WHAT YOU SHOULD DO:
Spot each line in the data below containing "must" and copy it.

STUDY MATERIAL:
-- -- --
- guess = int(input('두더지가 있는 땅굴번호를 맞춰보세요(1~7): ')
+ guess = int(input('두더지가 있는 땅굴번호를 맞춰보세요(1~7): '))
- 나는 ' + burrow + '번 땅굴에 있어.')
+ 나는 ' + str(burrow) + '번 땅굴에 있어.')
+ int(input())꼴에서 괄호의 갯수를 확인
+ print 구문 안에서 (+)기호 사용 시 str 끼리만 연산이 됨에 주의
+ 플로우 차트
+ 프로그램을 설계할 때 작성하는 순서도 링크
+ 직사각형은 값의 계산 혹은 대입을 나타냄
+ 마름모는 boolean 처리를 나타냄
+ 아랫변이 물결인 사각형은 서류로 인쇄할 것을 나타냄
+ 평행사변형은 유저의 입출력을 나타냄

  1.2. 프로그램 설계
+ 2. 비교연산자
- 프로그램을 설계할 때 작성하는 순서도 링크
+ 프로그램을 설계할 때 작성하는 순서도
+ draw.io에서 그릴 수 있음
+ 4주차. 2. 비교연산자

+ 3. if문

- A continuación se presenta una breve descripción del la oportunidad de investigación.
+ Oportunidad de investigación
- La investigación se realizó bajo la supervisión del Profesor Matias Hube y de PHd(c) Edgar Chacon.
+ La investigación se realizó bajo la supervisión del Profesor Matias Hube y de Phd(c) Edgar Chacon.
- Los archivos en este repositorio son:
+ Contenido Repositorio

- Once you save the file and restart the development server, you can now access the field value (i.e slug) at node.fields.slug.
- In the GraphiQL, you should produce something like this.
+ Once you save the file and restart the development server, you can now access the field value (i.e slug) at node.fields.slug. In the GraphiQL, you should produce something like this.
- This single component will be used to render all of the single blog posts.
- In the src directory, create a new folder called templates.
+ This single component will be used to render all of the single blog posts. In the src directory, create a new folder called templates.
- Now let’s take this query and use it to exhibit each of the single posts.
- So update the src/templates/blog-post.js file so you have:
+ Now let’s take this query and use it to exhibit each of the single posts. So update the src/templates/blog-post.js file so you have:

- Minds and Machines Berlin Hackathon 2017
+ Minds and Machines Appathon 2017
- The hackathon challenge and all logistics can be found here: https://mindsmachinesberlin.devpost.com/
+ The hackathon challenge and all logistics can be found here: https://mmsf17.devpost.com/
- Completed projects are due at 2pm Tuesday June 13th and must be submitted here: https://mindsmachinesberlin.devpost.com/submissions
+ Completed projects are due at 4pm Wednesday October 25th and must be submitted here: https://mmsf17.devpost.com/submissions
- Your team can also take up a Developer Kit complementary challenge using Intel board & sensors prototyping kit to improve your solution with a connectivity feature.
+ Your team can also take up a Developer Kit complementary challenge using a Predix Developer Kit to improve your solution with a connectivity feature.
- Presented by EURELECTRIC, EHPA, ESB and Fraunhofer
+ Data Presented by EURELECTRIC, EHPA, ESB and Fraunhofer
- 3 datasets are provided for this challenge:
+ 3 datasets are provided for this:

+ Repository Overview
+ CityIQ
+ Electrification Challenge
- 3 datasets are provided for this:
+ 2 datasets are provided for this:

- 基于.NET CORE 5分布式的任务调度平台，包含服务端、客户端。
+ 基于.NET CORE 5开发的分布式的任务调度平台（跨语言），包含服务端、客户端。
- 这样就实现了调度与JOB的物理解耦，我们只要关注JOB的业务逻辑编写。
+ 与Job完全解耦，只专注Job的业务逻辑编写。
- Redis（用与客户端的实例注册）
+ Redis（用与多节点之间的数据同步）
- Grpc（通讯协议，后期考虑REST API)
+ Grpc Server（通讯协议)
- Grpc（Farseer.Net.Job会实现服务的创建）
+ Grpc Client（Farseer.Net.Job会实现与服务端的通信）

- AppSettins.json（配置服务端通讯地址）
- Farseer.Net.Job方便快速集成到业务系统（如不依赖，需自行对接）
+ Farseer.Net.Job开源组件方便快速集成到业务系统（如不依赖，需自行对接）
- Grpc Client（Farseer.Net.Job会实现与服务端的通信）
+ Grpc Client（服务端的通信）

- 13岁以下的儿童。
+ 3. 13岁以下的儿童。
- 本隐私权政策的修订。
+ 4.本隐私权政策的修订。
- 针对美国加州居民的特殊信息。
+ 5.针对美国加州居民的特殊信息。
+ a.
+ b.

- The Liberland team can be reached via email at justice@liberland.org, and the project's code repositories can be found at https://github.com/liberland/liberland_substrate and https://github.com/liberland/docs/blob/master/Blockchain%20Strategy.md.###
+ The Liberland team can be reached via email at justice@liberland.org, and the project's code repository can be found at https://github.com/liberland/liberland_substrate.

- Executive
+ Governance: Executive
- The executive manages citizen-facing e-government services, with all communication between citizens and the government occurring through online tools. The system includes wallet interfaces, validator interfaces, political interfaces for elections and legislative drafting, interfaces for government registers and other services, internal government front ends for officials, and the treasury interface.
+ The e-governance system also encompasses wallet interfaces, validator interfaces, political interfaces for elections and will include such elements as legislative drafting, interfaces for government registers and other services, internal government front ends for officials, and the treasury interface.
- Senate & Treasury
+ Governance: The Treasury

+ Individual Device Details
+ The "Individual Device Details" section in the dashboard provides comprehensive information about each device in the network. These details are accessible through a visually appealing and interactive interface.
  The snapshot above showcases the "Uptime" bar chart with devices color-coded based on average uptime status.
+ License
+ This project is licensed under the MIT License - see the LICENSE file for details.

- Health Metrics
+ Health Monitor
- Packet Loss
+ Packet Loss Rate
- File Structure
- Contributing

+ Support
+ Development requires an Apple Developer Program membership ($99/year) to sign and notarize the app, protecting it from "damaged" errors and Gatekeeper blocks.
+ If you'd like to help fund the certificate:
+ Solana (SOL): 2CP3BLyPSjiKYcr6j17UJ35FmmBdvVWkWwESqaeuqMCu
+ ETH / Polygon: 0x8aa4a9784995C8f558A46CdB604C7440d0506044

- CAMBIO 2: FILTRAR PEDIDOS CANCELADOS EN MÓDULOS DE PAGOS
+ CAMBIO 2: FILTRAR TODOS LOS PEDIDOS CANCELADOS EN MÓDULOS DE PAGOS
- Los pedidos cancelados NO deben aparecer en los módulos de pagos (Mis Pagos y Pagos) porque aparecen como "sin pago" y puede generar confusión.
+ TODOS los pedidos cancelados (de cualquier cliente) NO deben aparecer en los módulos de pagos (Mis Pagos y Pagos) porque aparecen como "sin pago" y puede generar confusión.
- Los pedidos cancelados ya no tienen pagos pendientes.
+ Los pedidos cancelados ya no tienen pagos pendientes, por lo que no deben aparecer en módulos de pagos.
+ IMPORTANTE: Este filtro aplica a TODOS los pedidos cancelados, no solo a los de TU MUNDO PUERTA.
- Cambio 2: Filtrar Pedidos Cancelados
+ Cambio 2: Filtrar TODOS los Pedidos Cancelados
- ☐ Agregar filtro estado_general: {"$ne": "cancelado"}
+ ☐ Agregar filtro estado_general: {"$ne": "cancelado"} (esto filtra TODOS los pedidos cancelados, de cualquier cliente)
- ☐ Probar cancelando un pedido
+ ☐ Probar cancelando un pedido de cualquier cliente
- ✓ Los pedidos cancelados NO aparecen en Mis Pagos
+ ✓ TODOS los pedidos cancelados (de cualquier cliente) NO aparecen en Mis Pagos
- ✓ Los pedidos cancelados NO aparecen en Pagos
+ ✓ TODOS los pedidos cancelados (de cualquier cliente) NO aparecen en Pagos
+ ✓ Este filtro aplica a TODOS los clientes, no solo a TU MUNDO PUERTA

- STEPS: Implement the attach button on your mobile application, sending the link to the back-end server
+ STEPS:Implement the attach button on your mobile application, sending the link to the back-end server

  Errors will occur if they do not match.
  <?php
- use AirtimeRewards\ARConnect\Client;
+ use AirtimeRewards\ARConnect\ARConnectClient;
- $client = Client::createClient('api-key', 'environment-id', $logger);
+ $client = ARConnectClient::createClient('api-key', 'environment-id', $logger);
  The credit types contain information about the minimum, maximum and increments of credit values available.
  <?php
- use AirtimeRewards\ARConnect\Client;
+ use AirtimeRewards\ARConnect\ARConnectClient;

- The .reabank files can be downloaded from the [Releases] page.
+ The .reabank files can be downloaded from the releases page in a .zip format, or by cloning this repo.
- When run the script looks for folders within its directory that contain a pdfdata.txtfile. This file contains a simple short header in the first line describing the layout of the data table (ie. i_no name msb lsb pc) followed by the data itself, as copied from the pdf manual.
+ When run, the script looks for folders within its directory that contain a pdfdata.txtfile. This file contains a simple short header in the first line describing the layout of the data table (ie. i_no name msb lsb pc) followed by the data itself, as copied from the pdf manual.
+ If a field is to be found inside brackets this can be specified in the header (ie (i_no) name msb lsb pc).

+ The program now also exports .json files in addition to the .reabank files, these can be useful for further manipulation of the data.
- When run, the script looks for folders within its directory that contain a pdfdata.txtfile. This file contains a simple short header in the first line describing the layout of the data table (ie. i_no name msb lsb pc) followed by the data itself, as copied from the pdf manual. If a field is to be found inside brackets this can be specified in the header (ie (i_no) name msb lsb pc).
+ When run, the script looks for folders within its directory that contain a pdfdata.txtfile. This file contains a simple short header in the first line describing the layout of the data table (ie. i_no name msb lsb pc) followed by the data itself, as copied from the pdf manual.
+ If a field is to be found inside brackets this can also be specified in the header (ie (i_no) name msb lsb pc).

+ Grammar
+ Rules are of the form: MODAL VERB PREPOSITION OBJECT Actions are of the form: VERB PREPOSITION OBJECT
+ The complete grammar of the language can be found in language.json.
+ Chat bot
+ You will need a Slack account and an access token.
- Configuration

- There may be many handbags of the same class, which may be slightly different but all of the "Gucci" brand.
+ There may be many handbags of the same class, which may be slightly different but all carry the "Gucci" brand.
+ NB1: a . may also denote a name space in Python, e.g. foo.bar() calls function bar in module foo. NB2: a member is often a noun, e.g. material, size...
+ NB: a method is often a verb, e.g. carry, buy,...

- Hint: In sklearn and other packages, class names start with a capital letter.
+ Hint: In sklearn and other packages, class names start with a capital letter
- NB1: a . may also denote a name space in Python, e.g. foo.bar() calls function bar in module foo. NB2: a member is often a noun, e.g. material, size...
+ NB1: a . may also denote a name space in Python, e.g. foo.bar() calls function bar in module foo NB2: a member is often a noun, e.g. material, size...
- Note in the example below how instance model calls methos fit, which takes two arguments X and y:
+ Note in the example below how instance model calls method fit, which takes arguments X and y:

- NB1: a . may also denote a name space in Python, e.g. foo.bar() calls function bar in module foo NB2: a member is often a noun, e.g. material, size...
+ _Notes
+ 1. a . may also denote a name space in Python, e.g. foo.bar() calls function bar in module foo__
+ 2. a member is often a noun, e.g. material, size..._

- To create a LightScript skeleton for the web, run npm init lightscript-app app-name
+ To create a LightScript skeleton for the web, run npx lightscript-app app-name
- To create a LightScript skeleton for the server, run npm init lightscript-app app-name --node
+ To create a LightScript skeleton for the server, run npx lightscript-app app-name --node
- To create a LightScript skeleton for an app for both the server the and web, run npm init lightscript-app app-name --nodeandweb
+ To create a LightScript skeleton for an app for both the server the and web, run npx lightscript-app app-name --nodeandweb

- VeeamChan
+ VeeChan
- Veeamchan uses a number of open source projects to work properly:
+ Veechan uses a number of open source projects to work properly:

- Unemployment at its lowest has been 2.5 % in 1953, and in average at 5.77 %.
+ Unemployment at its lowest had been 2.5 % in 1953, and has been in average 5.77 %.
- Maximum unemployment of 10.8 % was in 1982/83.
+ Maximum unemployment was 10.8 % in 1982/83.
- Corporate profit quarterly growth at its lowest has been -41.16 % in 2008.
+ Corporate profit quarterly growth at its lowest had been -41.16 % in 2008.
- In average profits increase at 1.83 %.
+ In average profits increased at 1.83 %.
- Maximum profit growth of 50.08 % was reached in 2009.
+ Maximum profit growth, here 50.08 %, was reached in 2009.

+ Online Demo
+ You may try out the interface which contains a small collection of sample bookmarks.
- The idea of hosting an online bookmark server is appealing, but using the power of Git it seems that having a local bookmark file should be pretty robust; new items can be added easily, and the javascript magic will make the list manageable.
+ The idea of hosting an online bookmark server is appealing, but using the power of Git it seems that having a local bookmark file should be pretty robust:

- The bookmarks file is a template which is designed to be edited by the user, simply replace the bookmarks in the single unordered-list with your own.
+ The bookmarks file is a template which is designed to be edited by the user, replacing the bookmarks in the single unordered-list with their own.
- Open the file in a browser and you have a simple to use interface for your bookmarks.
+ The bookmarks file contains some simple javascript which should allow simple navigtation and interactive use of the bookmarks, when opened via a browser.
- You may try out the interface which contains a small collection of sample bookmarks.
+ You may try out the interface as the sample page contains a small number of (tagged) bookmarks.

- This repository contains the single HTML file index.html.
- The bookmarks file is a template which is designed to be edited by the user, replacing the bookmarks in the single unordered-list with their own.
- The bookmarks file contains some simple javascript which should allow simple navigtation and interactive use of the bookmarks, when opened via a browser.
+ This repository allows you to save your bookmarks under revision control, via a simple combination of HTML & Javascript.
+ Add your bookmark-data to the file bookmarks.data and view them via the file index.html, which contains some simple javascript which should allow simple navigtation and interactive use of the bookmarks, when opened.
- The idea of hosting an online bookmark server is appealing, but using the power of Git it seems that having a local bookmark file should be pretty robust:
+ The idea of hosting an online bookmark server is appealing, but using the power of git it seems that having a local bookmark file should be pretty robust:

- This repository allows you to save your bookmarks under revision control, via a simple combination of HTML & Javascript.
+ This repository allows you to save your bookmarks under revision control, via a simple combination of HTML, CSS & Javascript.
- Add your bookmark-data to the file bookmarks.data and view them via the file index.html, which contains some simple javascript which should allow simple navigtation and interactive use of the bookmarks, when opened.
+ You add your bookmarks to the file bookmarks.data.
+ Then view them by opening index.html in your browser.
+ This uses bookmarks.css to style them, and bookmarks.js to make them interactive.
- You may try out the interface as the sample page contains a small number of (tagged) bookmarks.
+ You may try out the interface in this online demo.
-- -- --
ANSWER BELOW:
- Completed projects are due at 2pm Tuesday June 13th and must be submitted here: https://mindsmachinesberlin.devpost.com/submissions
+ Completed projects are due at 4pm Wednesday October 25th and must be submitted here: https://mmsf17.devpost.com/submissions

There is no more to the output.